Bad moods like this have unfortunate affects on the weather too, the way the air temperature has dropped chilly seems remarkably easier than it usually does for Helena, like there's some other force out there that already wants the cold to come, and she's just helping it along. Maybe it's fall knocking on summer's door, maybe she's just imagining it.

In that chilly and breezy expanse of rooftop, there's few places that can get a vantage point on the Village Renaissance building. One of them happens to be a five story parking garage next door, and from that top floor, would-be onlookers only have to lean against a masoned railing to watch what's happening on the roof of Cat's building. Admittedly, it's hard to be subtle and perform that kind of surveilance.

It's probably why Peter Petrelli is standing under one of the roof lights at that adjacent building, the yellowed light spilling down over his coal black suit, making his eye sockets seem deeper, darker and more pronounces, it makes his whole face seem somewhat cadaverous.

For the longest time, he was watching the street across from the building, binoculars in gloved hands, curiosity sated in his own surveillance of someone watching what they shouldn't. But not finding quarry to keep him occupied tonight, he's turned his focus to the unfamiliar brunette across the way.

Lifting up the binoculars, he watches her carefully, adjusting the focus with one gloved finger, as if testing her perception by spying out in the open, seeing what she'll do. A new face around Cat's building is liable to be a security hole — he wants to see how big of a hole it is.
Yes, eventually she does get that prickly feeling, and the echo of lyrics to a Sting song in a vague and creepy sort of way.

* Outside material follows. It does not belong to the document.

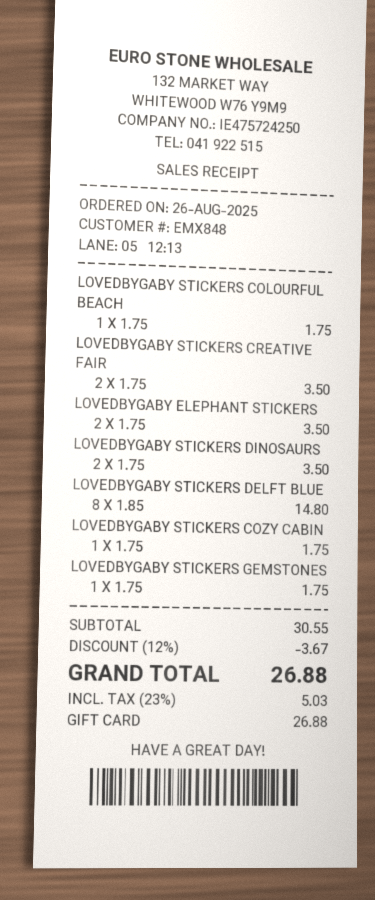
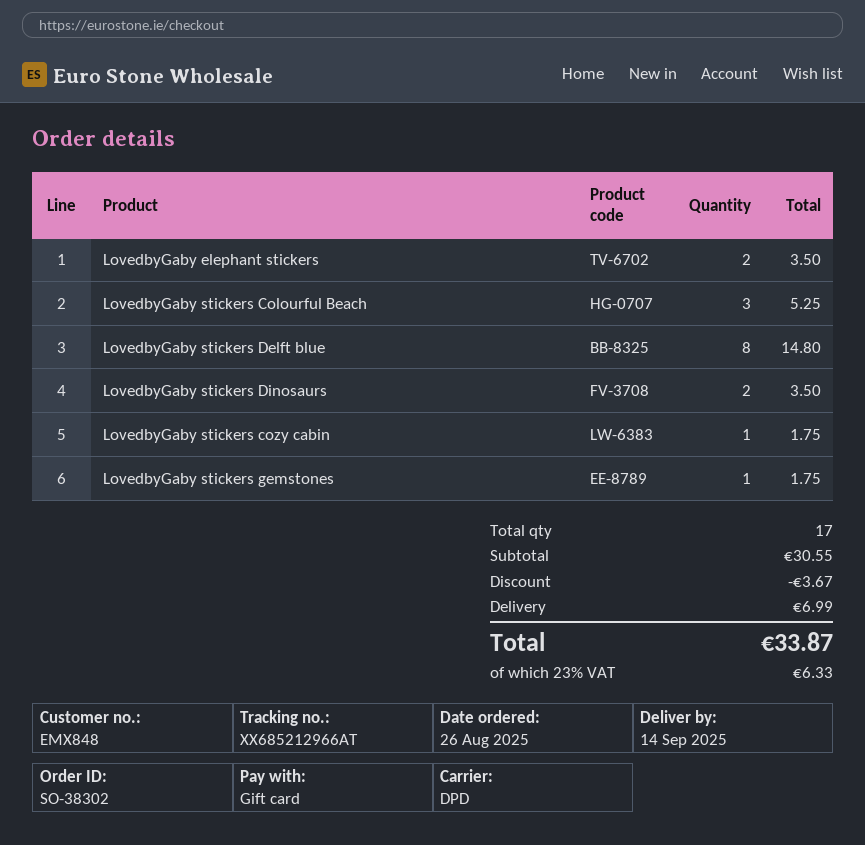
LOVEDBYGABY STICKERS COLOURFUL BEACH: 1 for 1.75 -> 3 for 5.25
LOVEDBYGABY STICKERS CREATIVE FAIR: 2 for 3.50 -> none
shipping: none -> 6.99
tax: 23% = 5.03 -> 23% = 6.33
total: 26.88 -> 33.87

She turns her head, eyes tracking over the figure - narrows her eyes, and rises to her feet. She walks to the edge of the rooftop nearest to his, and it is with an uncanny sense of awareness that the chill at the back of her neck gives her the sudden awareness of who she's looking at.

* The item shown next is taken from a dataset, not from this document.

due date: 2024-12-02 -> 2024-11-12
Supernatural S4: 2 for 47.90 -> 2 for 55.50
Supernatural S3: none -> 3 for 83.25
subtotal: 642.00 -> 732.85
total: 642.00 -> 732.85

He can't hear from this distance, but the closeup of his binoculars allows him to see her lips form his name as she looks at him, mouth set in an uncertain line.

That's never a good sign — being made was what Peter intended, but that she knows him is another matter entirely. One dark brow hooks up, and Peter folds his binoculars closed and tucks them into the front pocket of his jacket. Walking along the edge of the parking garage, Peter looks down and narrows his eyes, then looks back up. There's a motion with one gloved hand, pointing to himself, then pointing towards the unfamiliar brunette. It looks like he's curious if she'd like to talk.
She studies him thoughtfully for a few moments. She realizes he doesn't know who she is, and isn't entirely sure she wants to lie to him. But she's also not entirely sure she doesn't. The walk will give her a bit more time to mull it over, and then she nods, indicating a nearby side of the building - not the front. Then she turns toward the roof's door access and heads for it, disappearing.

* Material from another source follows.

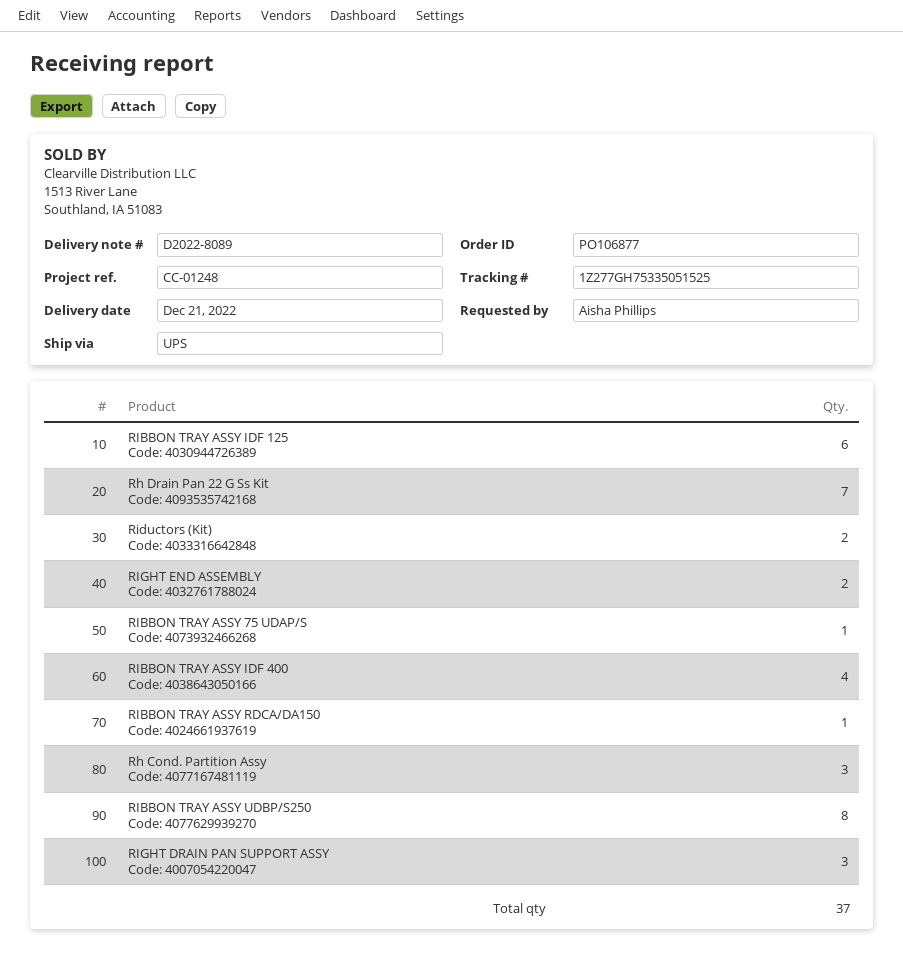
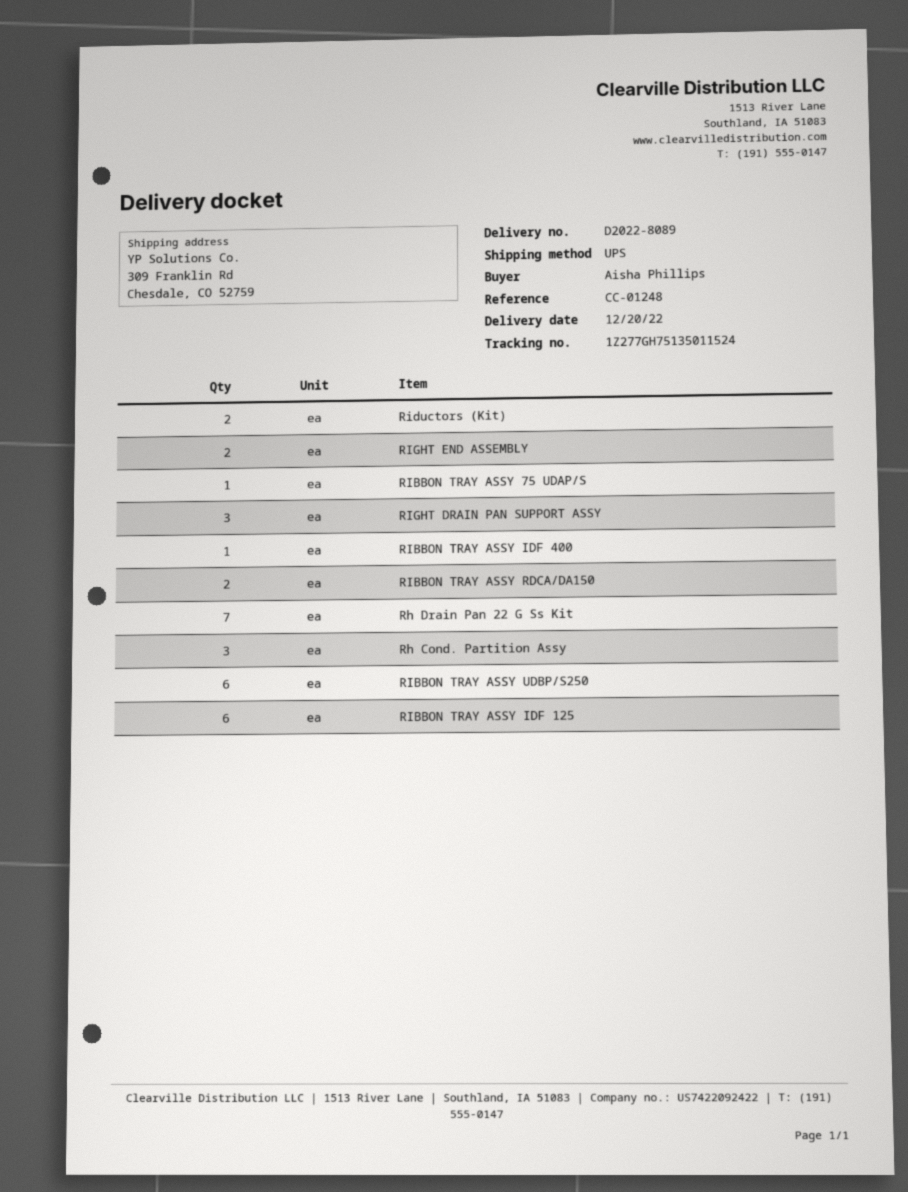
delivery date: 2022-12-21 -> 2022-12-20
tracking number: 1Z277GH75335051525 -> 1Z277GH75135011524
RIBBON TRAY ASSY IDF 400: 4 -> 1
RIBBON TRAY ASSY RDCA/DA150: 1 -> 2
RIBBON TRAY ASSY UDBP/S250: 8 -> 6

She steps out onto the street from a discrete side door. If she's effected by the chill, she gives no indication, and it may be an unconscious clue should he approach her to discover her immediate area is more temperament.

By the time Helena makes it down to street level, Peter's coming out from around the back corner of the parking garage, hands tucked into the pockets of his slacks, brows knit and head turning to look over his shoulder. When his blue eyes focus back, there's a puzzle in his expression, one he's trying to fit this strange brunette into. "How do you know who I am?" Asks the man with a distinctive scar and a famous brother — sometimes Peter can't see the forest for the trees.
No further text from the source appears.